● Data records:
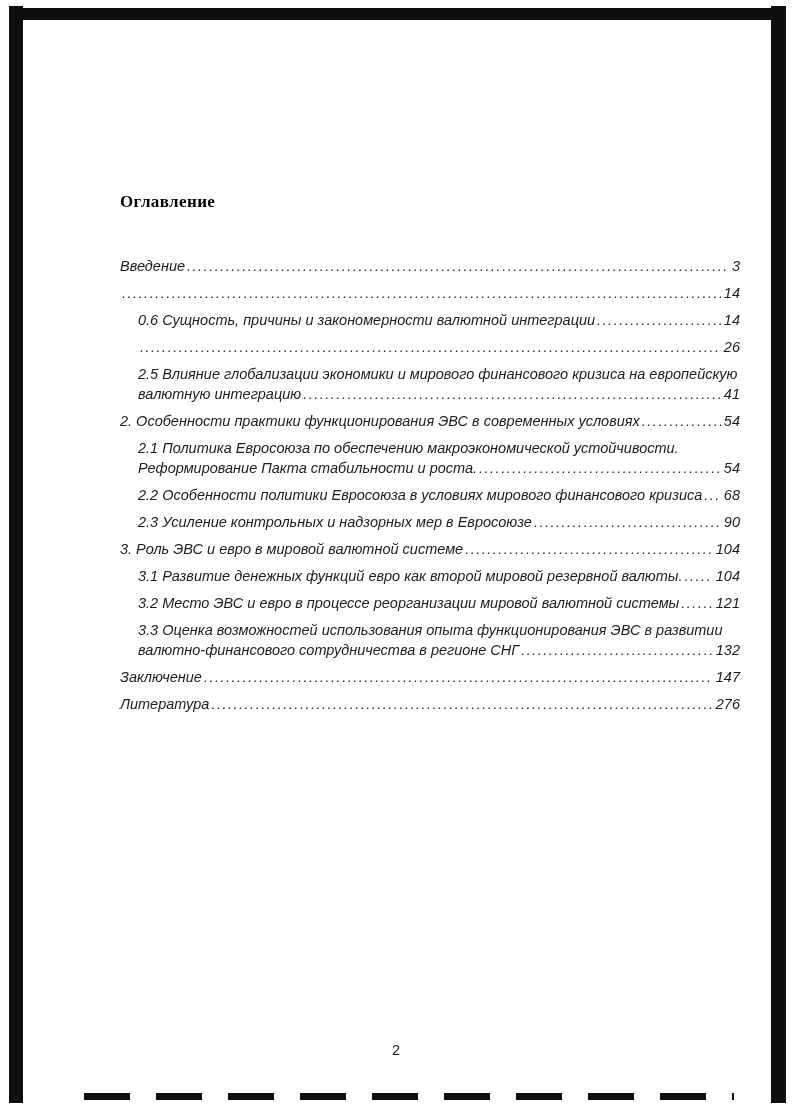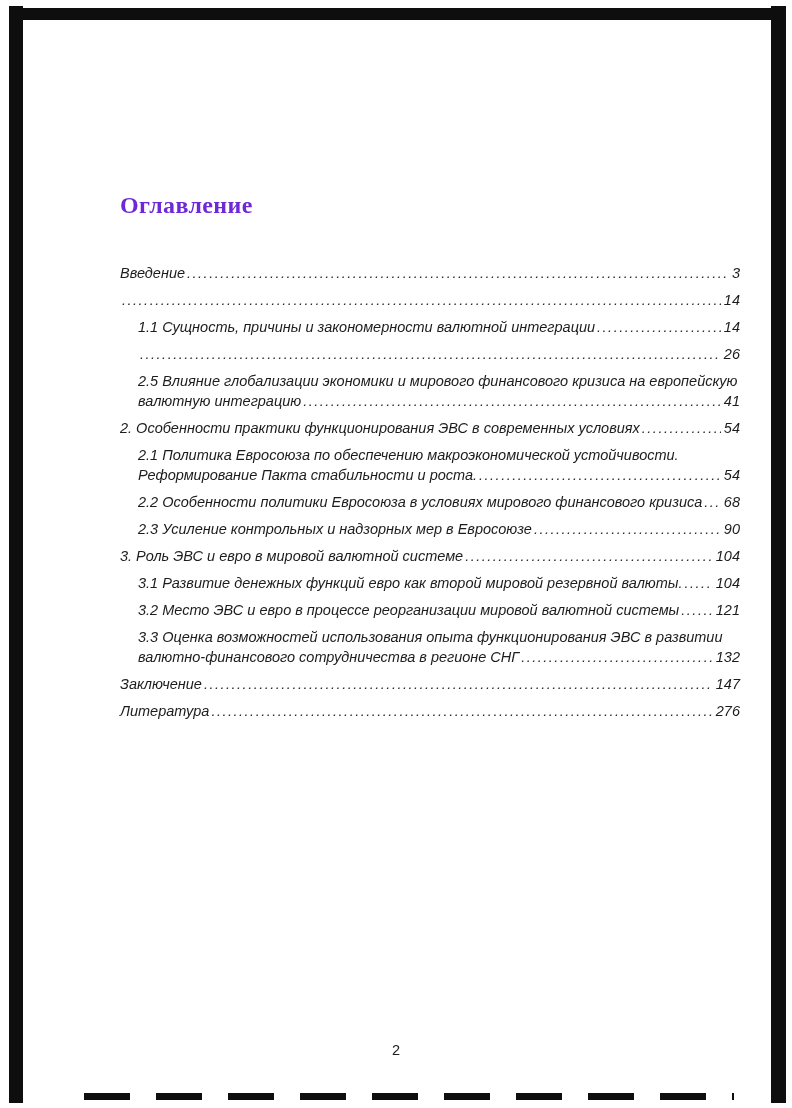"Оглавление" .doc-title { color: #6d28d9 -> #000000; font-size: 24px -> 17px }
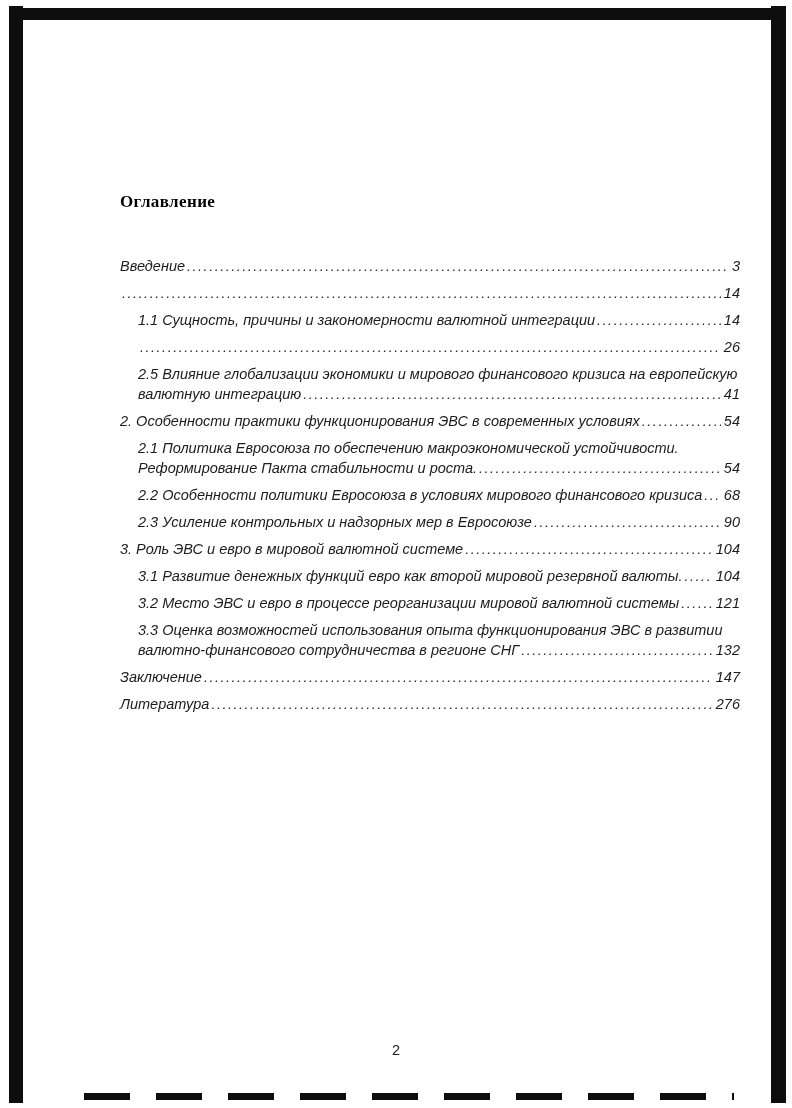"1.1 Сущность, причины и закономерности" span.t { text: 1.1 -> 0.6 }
--
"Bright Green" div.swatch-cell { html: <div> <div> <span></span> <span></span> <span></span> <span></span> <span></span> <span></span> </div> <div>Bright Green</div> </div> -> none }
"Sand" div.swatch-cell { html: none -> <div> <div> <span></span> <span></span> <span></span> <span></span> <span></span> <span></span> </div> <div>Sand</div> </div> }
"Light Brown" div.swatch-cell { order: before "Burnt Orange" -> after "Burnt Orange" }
==
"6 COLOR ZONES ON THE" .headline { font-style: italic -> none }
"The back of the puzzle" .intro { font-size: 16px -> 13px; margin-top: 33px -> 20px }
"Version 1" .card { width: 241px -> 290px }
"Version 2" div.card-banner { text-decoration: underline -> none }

● Task statement:
Using the data above, return the lines from the one holding "color: #6d28d9 ->" through the one holding "Сущность, причины и" exactly, but not the pictures.

● Exercise response:
"Оглавление" .doc-title { color: #6d28d9 -> #000000; font-size: 24px -> 17px }
"1.1 Сущность, причины и закономерности" span.t { text: 1.1 -> 0.6 }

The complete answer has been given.